____ ENTRIES SUPPLIED

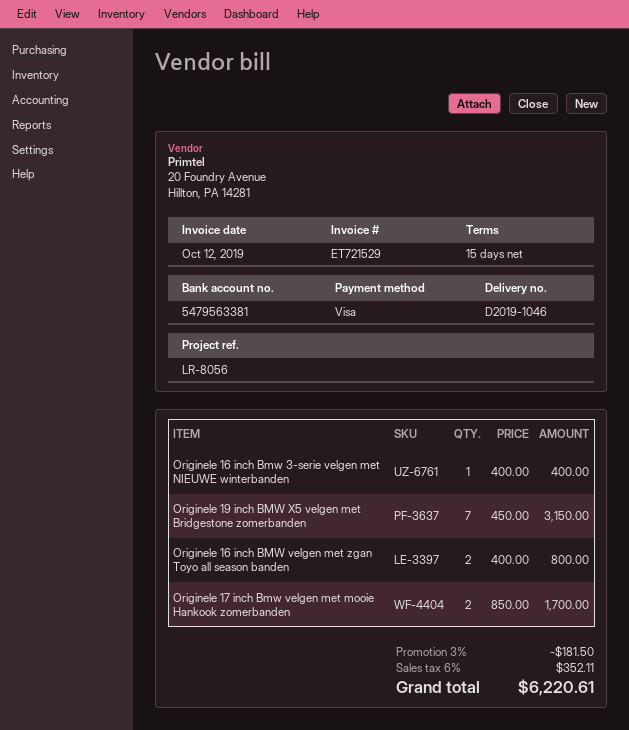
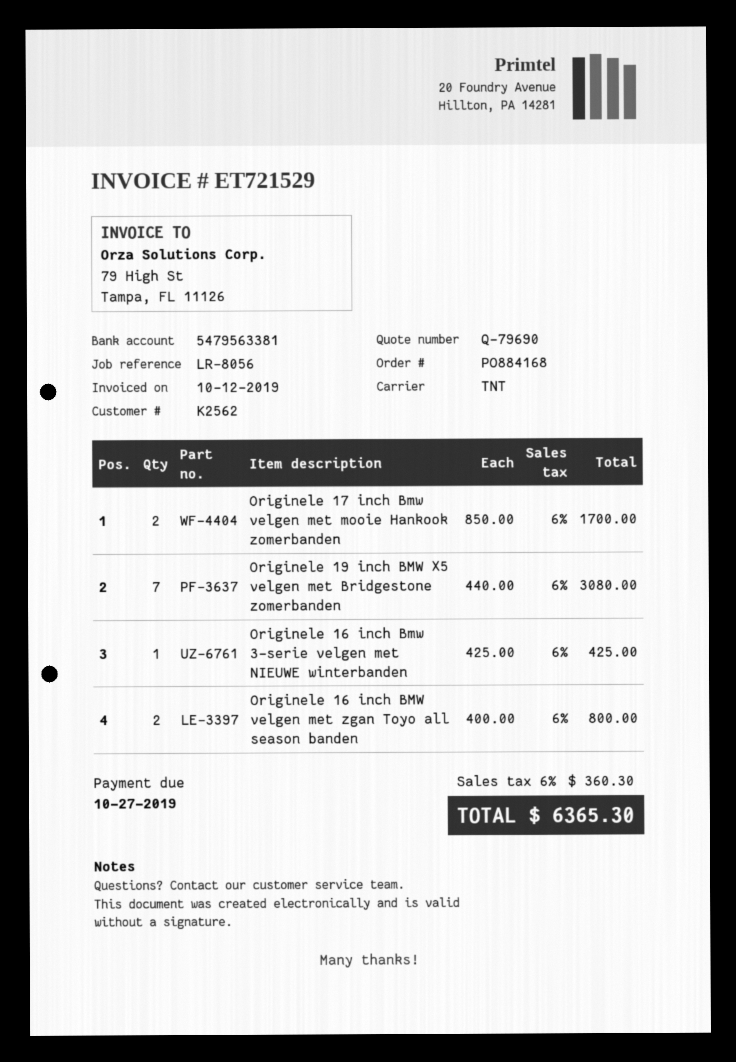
Originele 16 inch Bmw 3-serie velgen met NIEUWE winterbanden: 1 x 400.00 = 400.00 -> 1 x 425.00 = 425.00
Originele 19 inch BMW X5 velgen met Bridgestone zomerbanden: 7 x 450.00 = 3150.00 -> 7 x 440.00 = 3080.00
discount: 3% = 181.50 -> none
tax: 6% = 352.11 -> 6% = 360.30
total: 6220.61 -> 6365.30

________

- INSTRUCTIONS TO FOLLOW:
When repeating the material above, keep every line exact and drop all pictures.

- TASK OUTPUT:
Originele 16 inch Bmw 3-serie velgen met NIEUWE winterbanden: 1 x 400.00 = 400.00 -> 1 x 425.00 = 425.00
Originele 19 inch BMW X5 velgen met Bridgestone zomerbanden: 7 x 450.00 = 3150.00 -> 7 x 440.00 = 3080.00
discount: 3% = 181.50 -> none
tax: 6% = 352.11 -> 6% = 360.30
total: 6220.61 -> 6365.30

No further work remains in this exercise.